Sono proprio questi gli elementi che distinguono il metodo di ricerca del Citizen Data Lab dal crowdsourcing. Il Lab tiene conto dei bisogni e delle priorità dei cittadini fin dalle prime fasi progettuali, in cui decide quali aspetti della città indagare. Durante incontri appositamente organizzati, i cittadini possono influenzare le sorti di un progetto esprimendo le proprie opinioni e facendo richieste. Allo stesso tempo, i cittadini sono il target finale di ogni progetto: quando possibile, i dati che provengono dalle ricerche sono messi a disposizione sul Web in modo da restituire alle persone informazioni potenzialmente utili per prendere decisioni più informate. Gli utenti possono visualizzarli, analizzarli e confrontarli con altri open data per trarre conclusioni su varie questioni e agire di conseguenza, magari facendo alle istituzioni richieste documentate.

Da una parte, dunque, vediamo che la partecipazione attiva dei cittadini a progetti di mappatura del territorio può portare a diversi vantaggi, ma dall’altra comprendiamo che questa implica anche coinvolgere una grande varietà di persone, cosa spesso non facile. Per affrontare questa sfida, si sta cercando di motivare i cittadini creando un senso di appartenenza all’area urbana in cui vivono e di cura dei dati che da quell’area provengono (de Lange, de Waal 2013). Gli smart citizens immaginati da Sabine Niederer sono infatti anche cittadini che provano un sentimento di appartenenza a un luogo collettivo e che hanno la volontà di condividere conoscenze e informazioni sulla città per consentire agli altri di agire in modo più consapevole.

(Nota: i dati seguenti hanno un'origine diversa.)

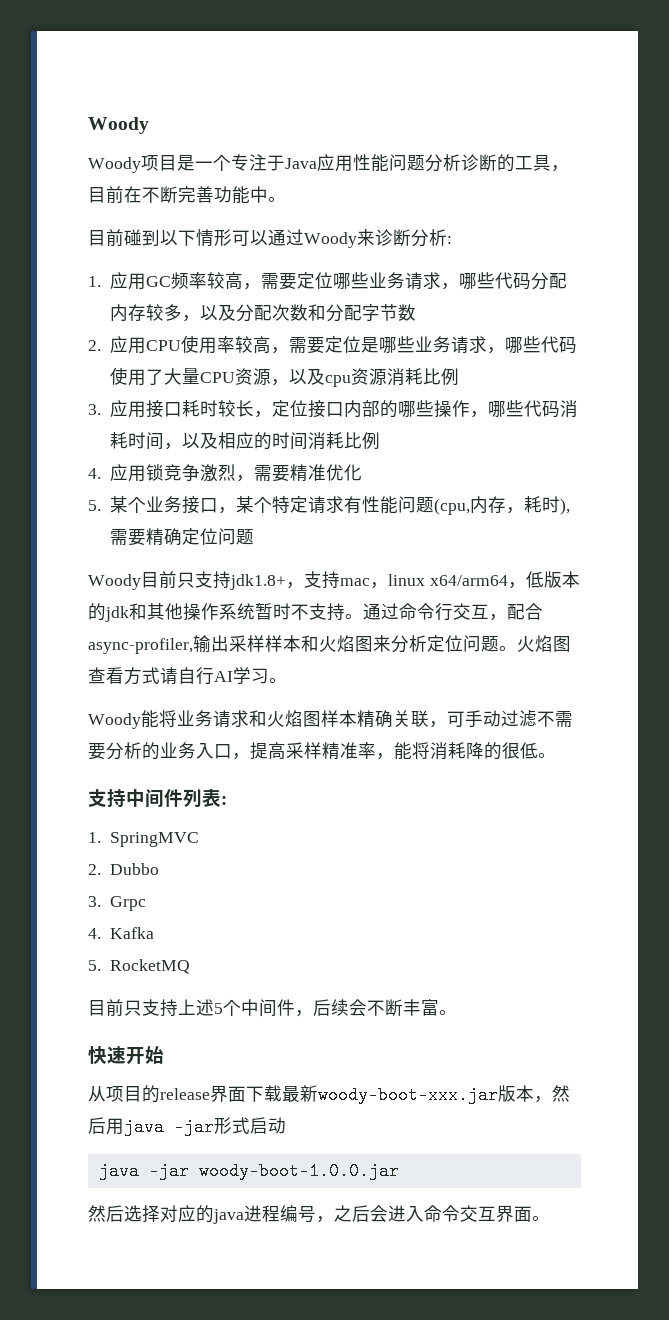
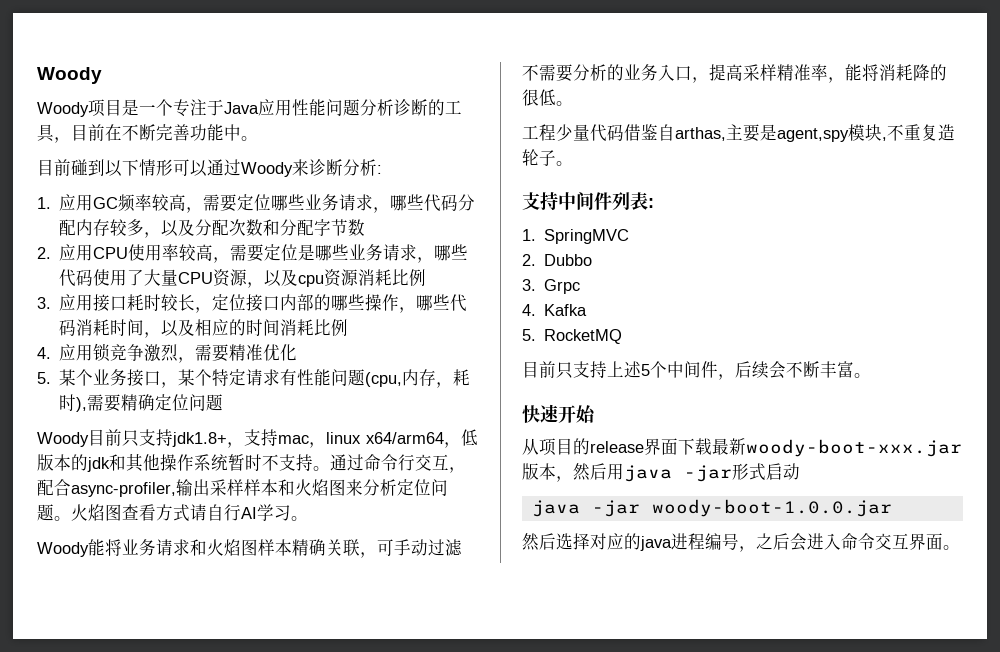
+ 工程少量代码借鉴自arthas,主要是agent,spy模块,不重复造轮子。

Non esistono soluzioni concrete per motivare i cittadini e le cittadine a fare questo, ma alcuni studi hanno mostrato l’esistenza di diversi sistemi utili a spingere le persone a collaborare in modo attivo, che il CDL ha fatto propri. Innanzitutto, coinvolgere i cittadini fin dai primi stadi della ricerca, e tenere conto delle loro priorità e dei loro bisogni in sede di decisione degli obiettivi, dà alle persone un ruolo molto rilevante (McCall, Dunn 2012). Durante gli eventi organizzati a questo scopo, infatti, i cittadini non sono trattati semplicemente come fonti di informazioni utili, ma, in termini semiotici, sono considerati veri e propri Aiutanti della ricerca. Il che si fa sia

143 per raccogliere informazioni di cui i cittadini hanno effettivamente bisogno, sia per creare in loro un vissuto di coinvolgimento che può spingerli a partecipare ulteriormente.

Un secondo modo per motivare le persone sta nel restituire loro i dati in modo comprensibile e intuitivo per informarle e incrementare il loro interesse sulle situazioni studiate (Aronson, Wallis et al. 2007). A tal fine il Citizen Data Lab produce e diffonde forme di data visualisation che permettono una comprensione più immediata delle situazioni descritte dai dati. Grazie a queste infografiche si tenta di semplificare il processo interpretativo e l’identificazione di fenomeni e tendenze, invisibili a una prima analisi dei dati non rappresentati visivamente e graficamente.

Per ottenere una partecipazione massiccia della cittadinanza è infine consigliabile chiedere alle persone un impegno limitato in termini sia di tempo, sia di sforzo cognitivo. I compiti da svolgere non devono richiedere tempi troppo lunghi o essere eccessivamente complessi, e le interfacce degli strumenti informatici per la raccolta dei dati devono essere intuitive. In quest’ottica, il Lab ha sviluppato alcuni strumenti informatici per dare la possibilità ai cittadini di mappare e condividere informazioni sulla propria città in modo semplice e veloce, spesso attraverso lo smartphone.